Task
Search the data below for the line containing "4.Open cmd or", then please set down that line and all remaining ones exactly as written.

*** Opening Material for this task ***

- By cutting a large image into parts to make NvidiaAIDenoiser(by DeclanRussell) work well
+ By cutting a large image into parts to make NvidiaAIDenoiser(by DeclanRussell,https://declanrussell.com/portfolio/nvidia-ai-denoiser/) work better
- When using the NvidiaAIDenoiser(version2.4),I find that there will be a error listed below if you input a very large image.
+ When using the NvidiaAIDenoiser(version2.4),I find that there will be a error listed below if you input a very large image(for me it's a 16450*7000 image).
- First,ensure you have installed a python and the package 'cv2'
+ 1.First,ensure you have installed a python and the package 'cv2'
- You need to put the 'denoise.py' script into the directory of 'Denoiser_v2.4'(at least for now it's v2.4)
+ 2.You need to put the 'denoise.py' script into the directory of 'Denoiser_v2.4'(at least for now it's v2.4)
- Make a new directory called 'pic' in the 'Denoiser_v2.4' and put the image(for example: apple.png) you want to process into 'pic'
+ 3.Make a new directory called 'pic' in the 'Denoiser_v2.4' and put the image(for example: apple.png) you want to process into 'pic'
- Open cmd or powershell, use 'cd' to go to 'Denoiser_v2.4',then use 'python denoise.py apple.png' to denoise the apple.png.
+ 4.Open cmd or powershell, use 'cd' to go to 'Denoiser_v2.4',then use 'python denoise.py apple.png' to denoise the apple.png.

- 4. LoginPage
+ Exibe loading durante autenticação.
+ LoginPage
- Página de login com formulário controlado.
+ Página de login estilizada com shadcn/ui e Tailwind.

*** Closing Material for this task ***

Answer to this task
+ 4.Open cmd or powershell, use 'cd' to go to 'Denoiser_v2.4',then use 'python denoise.py apple.png' to denoise the apple.png.

- 4. LoginPage
+ Exibe loading durante autenticação.
+ LoginPage
- Página de login com formulário controlado.
+ Página de login estilizada com shadcn/ui e Tailwind.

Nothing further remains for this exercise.